_Task input_
▼▼▼
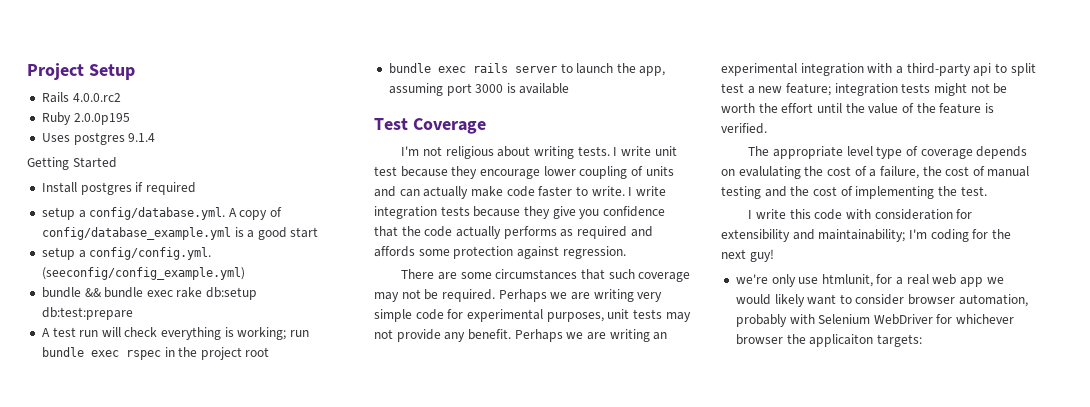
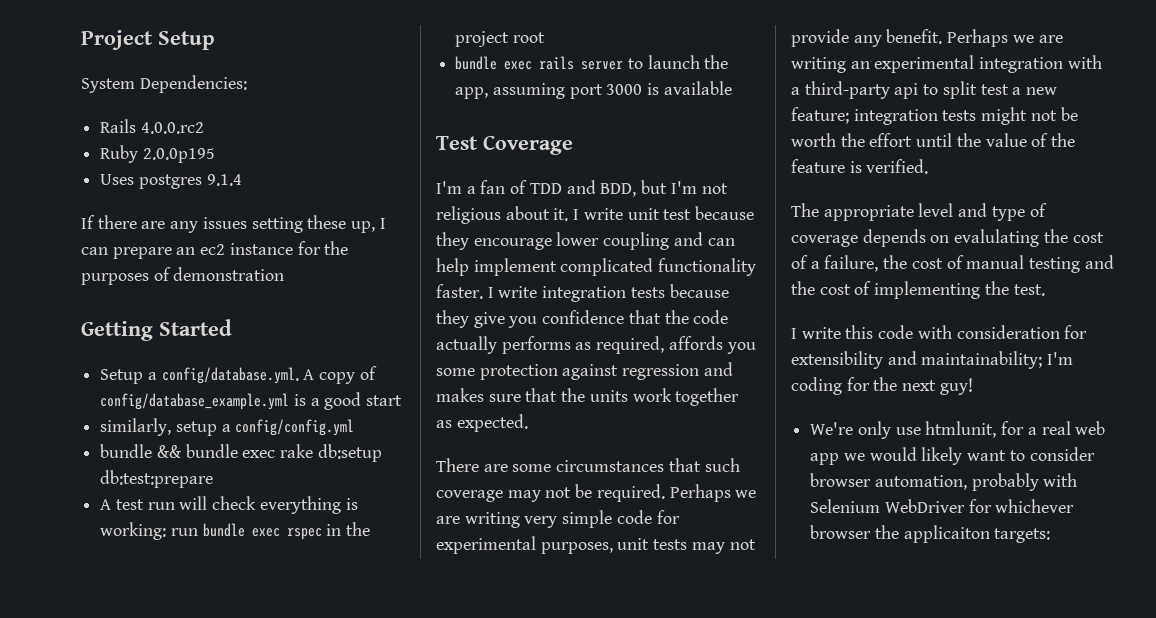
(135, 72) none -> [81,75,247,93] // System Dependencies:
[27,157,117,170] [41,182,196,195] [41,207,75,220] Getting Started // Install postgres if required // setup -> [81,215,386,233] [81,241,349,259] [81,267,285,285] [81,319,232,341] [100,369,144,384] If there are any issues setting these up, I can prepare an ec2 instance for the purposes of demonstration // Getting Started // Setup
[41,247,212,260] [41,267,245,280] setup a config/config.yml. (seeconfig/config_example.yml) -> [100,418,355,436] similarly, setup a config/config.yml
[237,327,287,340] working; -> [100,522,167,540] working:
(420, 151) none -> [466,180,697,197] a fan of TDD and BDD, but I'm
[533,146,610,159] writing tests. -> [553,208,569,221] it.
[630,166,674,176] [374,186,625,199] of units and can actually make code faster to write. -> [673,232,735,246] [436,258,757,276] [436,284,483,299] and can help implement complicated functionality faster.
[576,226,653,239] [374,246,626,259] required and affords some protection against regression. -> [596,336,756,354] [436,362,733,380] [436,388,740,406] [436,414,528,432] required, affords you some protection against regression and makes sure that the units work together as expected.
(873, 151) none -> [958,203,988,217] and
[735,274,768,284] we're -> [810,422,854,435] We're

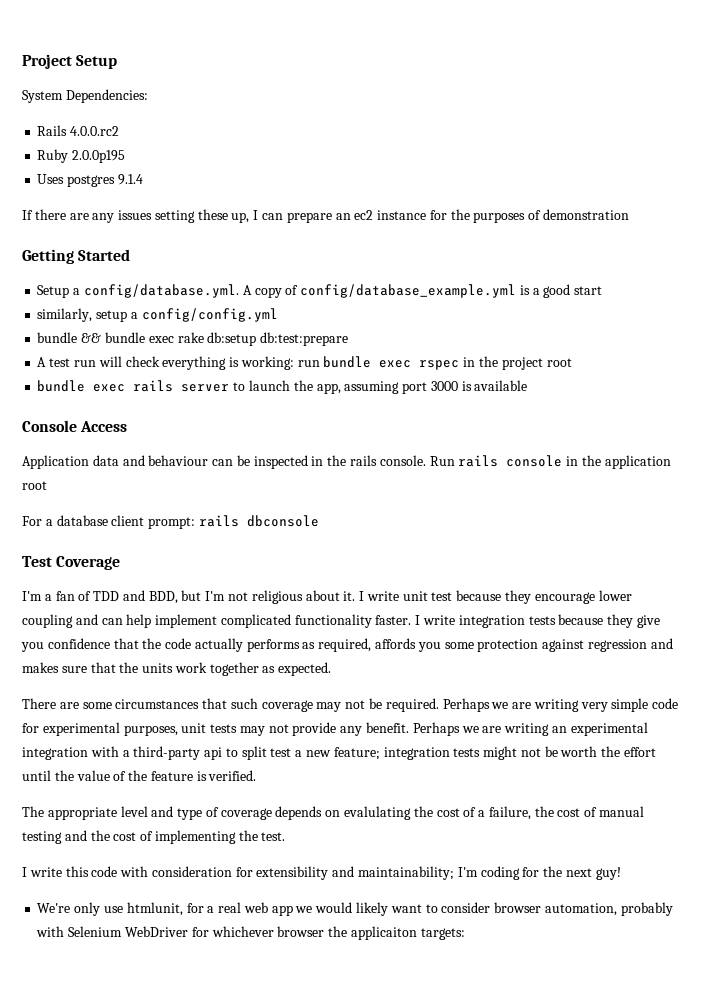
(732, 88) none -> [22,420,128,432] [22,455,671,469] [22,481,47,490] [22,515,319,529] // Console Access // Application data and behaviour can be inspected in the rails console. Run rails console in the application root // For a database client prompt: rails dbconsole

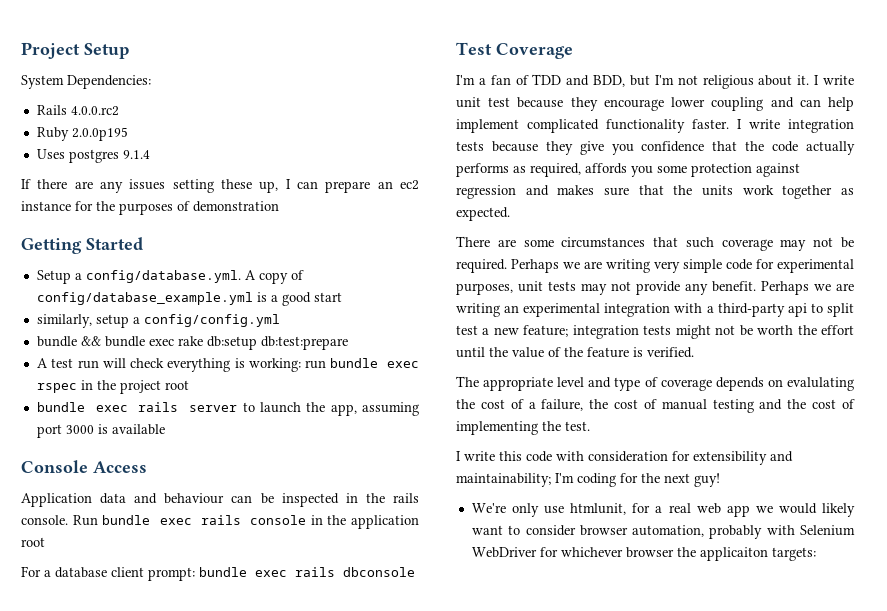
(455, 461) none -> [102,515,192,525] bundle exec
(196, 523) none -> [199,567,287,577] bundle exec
▲▲▲
_Your instructions_
Each line from the one with "[576,226,653,239] [374,246,626,259] required" through the end of the entries should be reproduced exactly. Leave out the pictures.

_Problem solution_
[576,226,653,239] [374,246,626,259] required and affords some protection against regression. -> [596,336,756,354] [436,362,733,380] [436,388,740,406] [436,414,528,432] required, affords you some protection against regression and makes sure that the units work together as expected.
(873, 151) none -> [958,203,988,217] and
[735,274,768,284] we're -> [810,422,854,435] We're

(732, 88) none -> [22,420,128,432] [22,455,671,469] [22,481,47,490] [22,515,319,529] // Console Access // Application data and behaviour can be inspected in the rails console. Run rails console in the application root // For a database client prompt: rails dbconsole

(455, 461) none -> [102,515,192,525] bundle exec
(196, 523) none -> [199,567,287,577] bundle exec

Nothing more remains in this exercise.